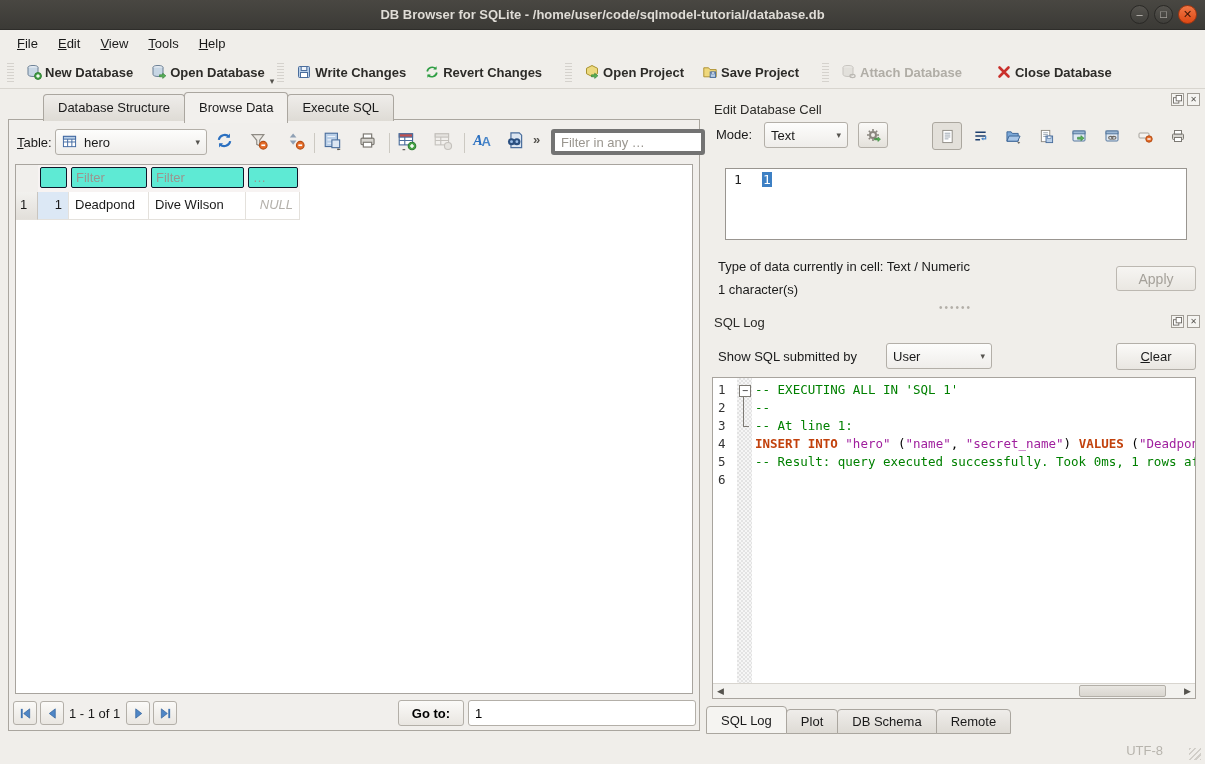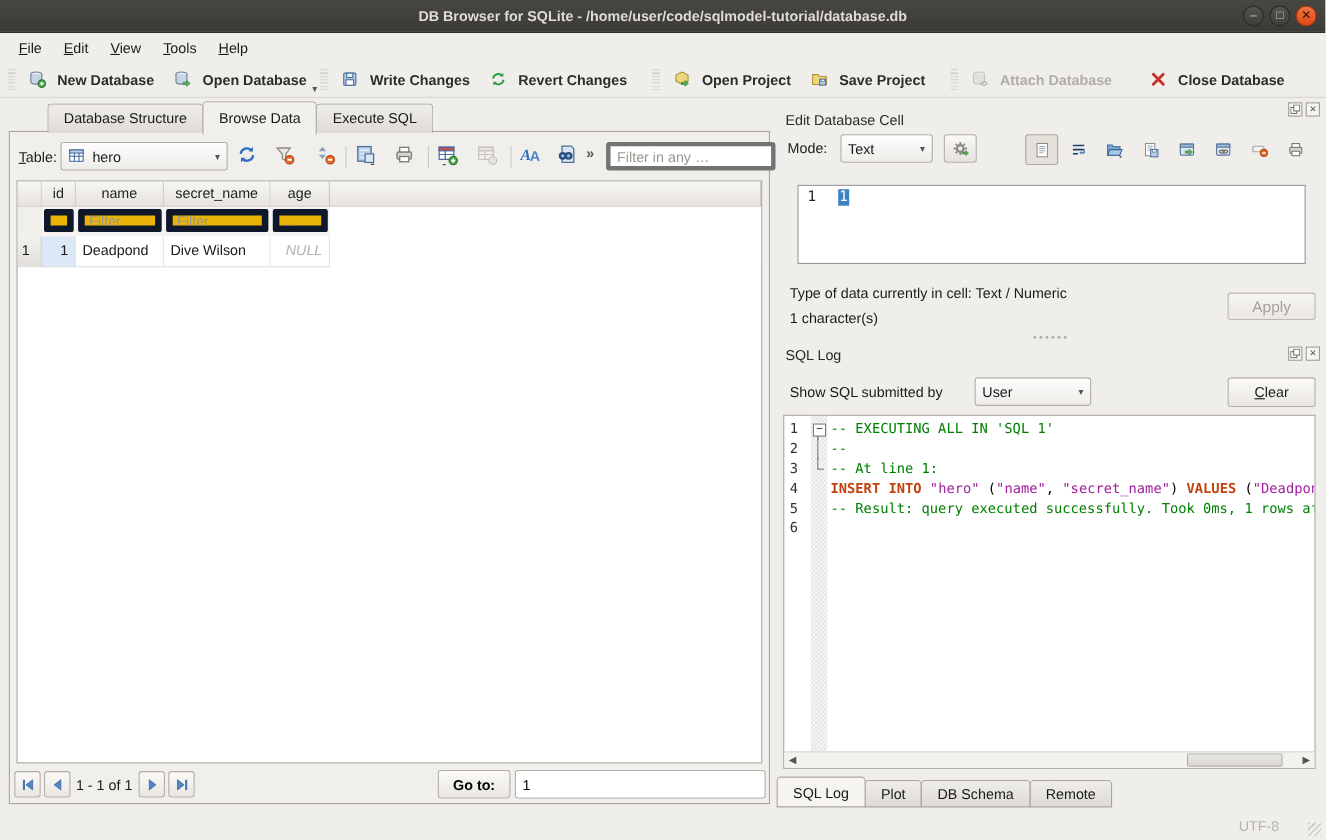"New Database" .tb-btn { gap: 10px -> 3px }
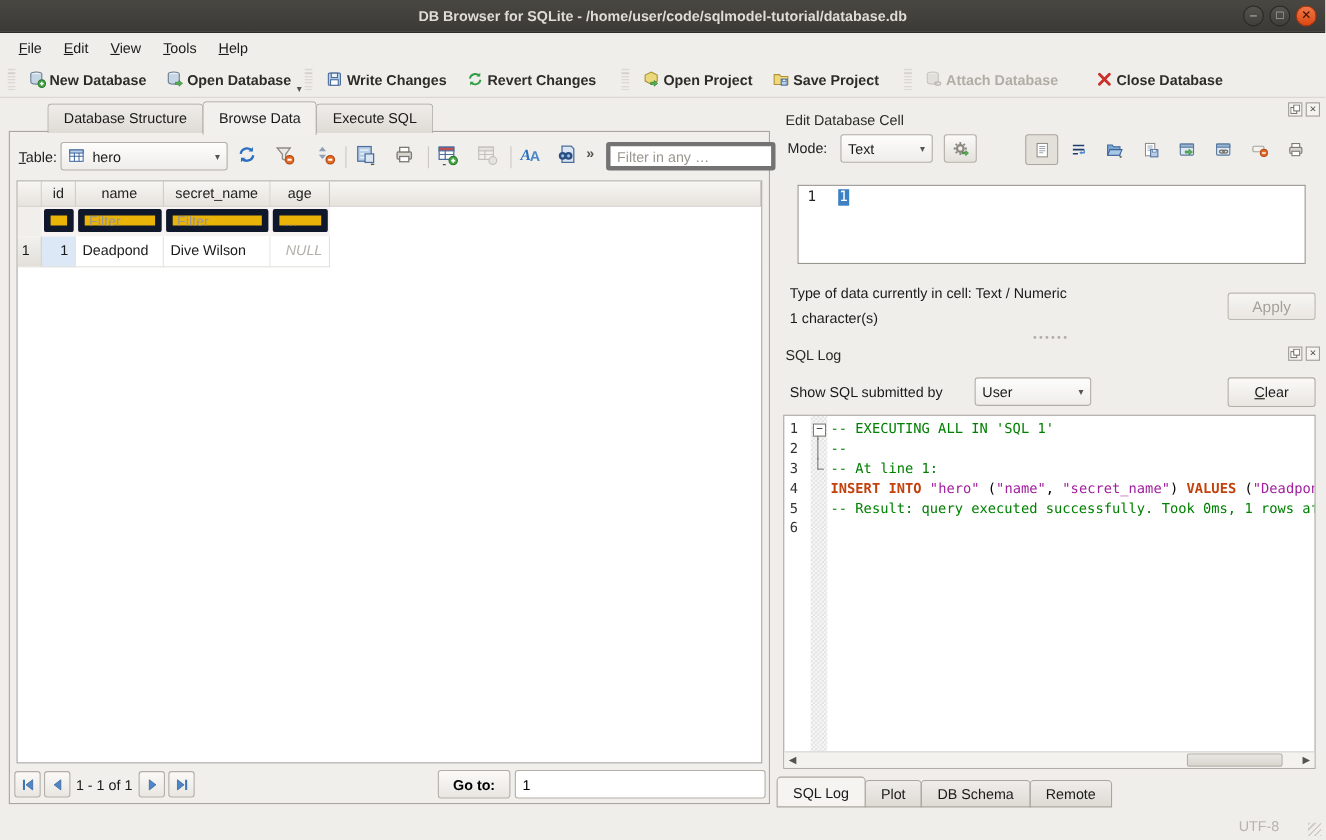"id" div.g-row { html: <div> <div></div> <div>id</div> <div>name</div> <div>secret_name</div> <div>age</div> <div></div> </div> -> none }
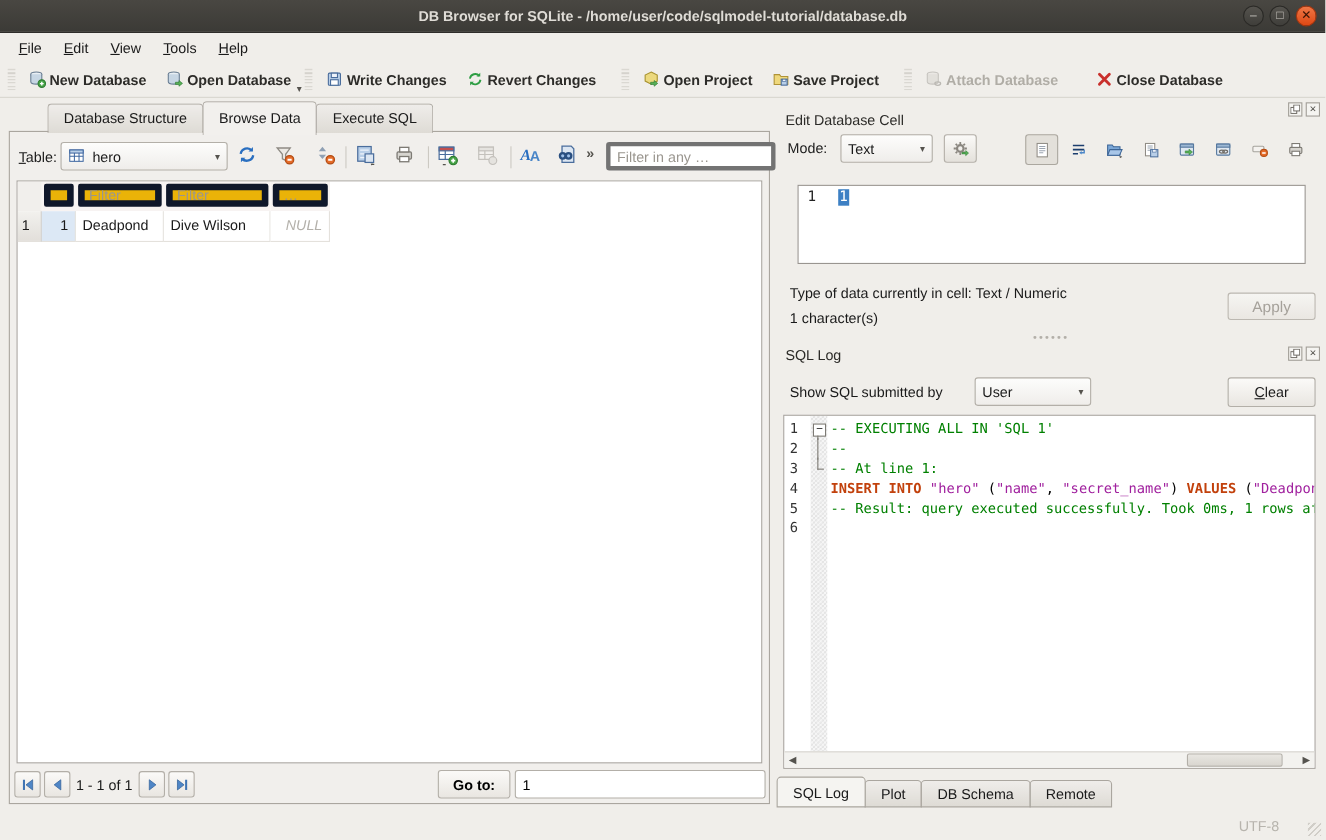"Filter" .g-filter input { background: #eab308 -> #5eead4; border: 6px solid #0f172a -> 1px solid #0f172a }
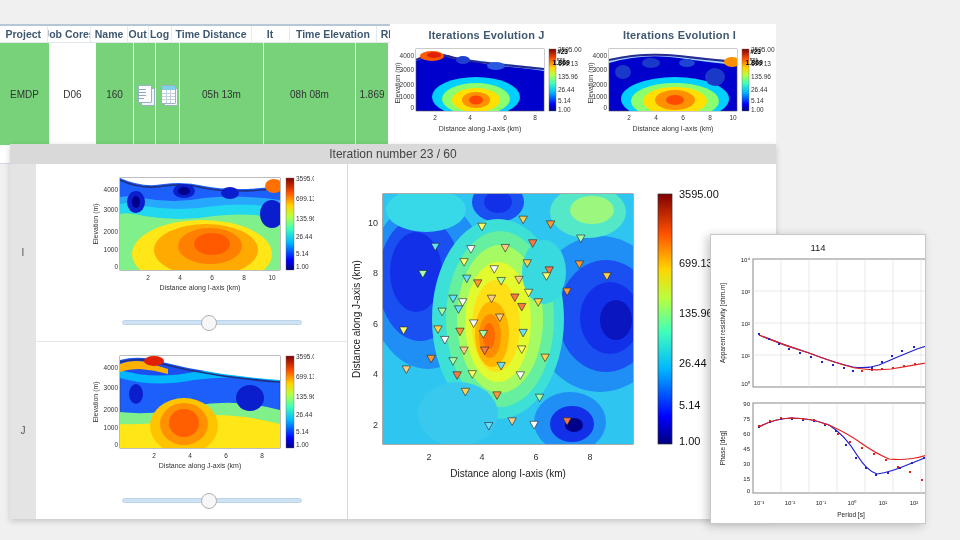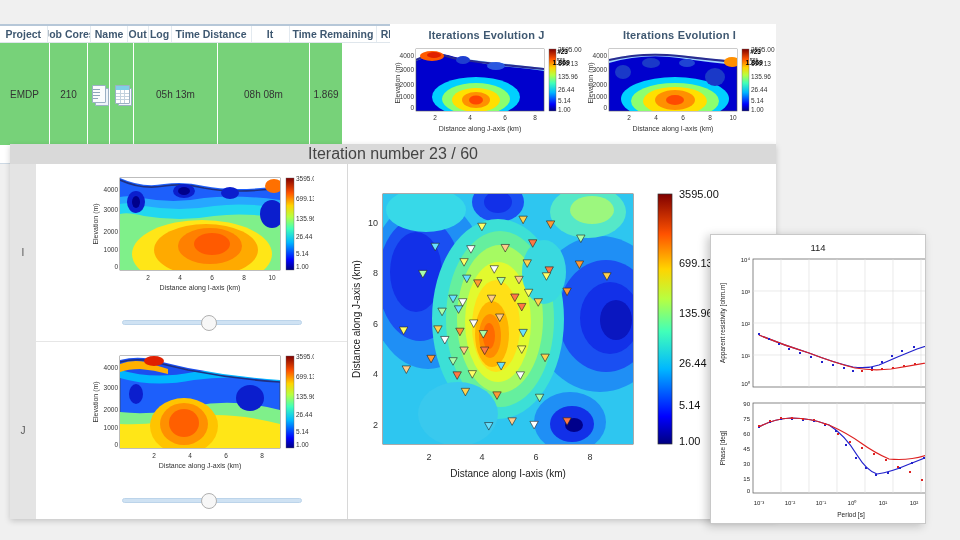"Time Remaining" div.th { text: Remaining -> Elevation }
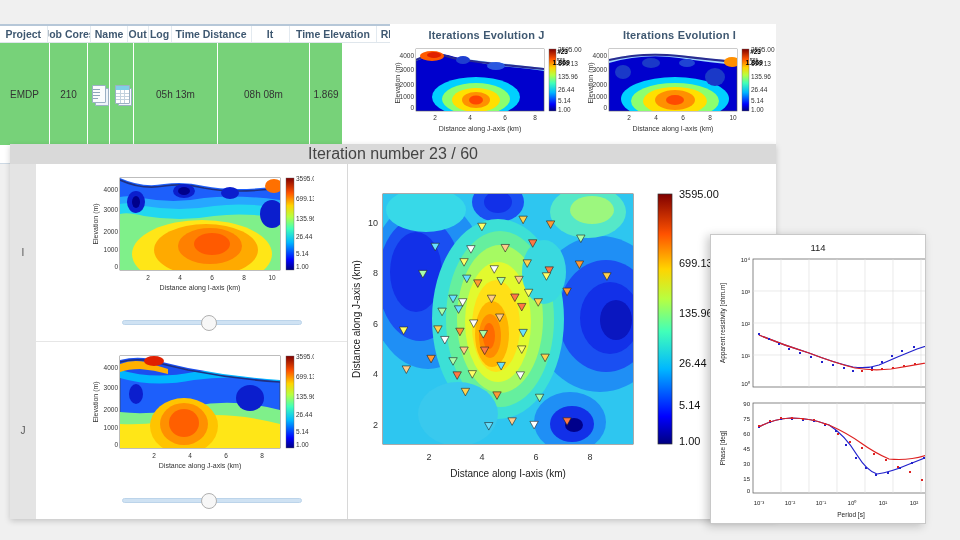"D06" div.td { html: none -> <div>D06</div> }
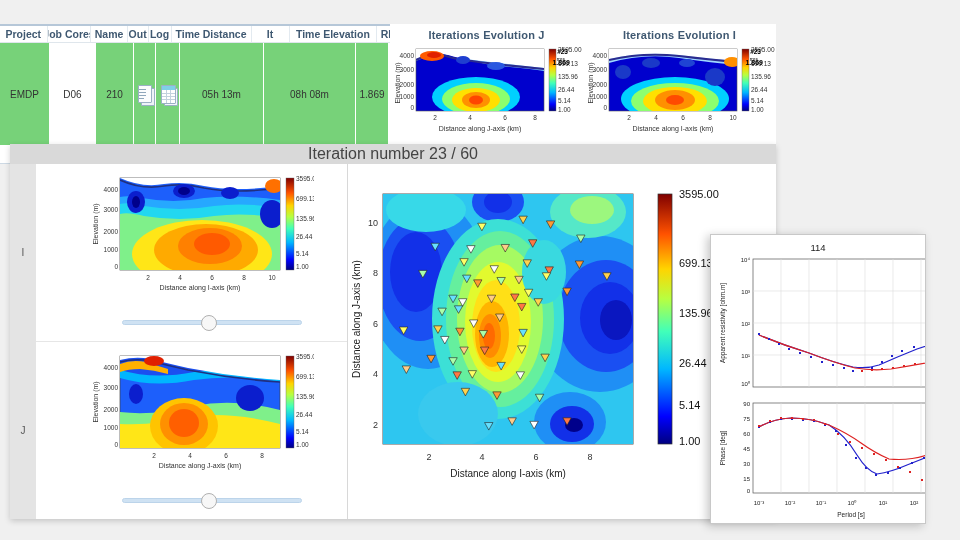"210" div.td { text: 210 -> 160 }
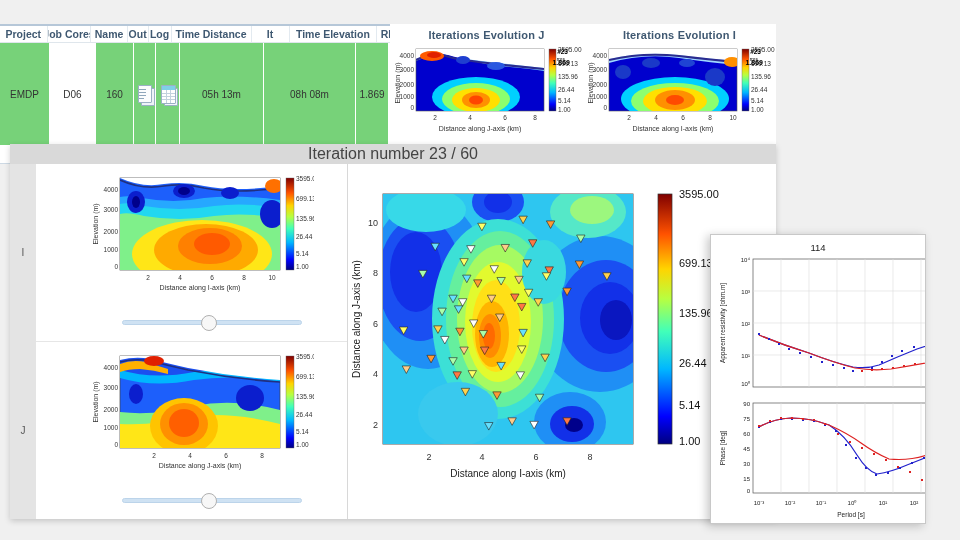"Iteration number 23 / 60" #iteration-bar { font-size: 16px -> 12px }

• • • •

__Work task__. Print the records above exactly as they stand, but leave out the pictures.

__Exercise output__.
"New Database" .tb-btn { gap: 10px -> 3px }
"id" div.g-row { html: <div> <div></div> <div>id</div> <div>name</div> <div>secret_name</div> <div>age</div> <div></div> </div> -> none }
"Filter" .g-filter input { background: #eab308 -> #5eead4; border: 6px solid #0f172a -> 1px solid #0f172a }
"Time Remaining" div.th { text: Remaining -> Elevation }
"D06" div.td { html: none -> <div>D06</div> }
"210" div.td { text: 210 -> 160 }
"Iteration number 23 / 60" #iteration-bar { font-size: 16px -> 12px }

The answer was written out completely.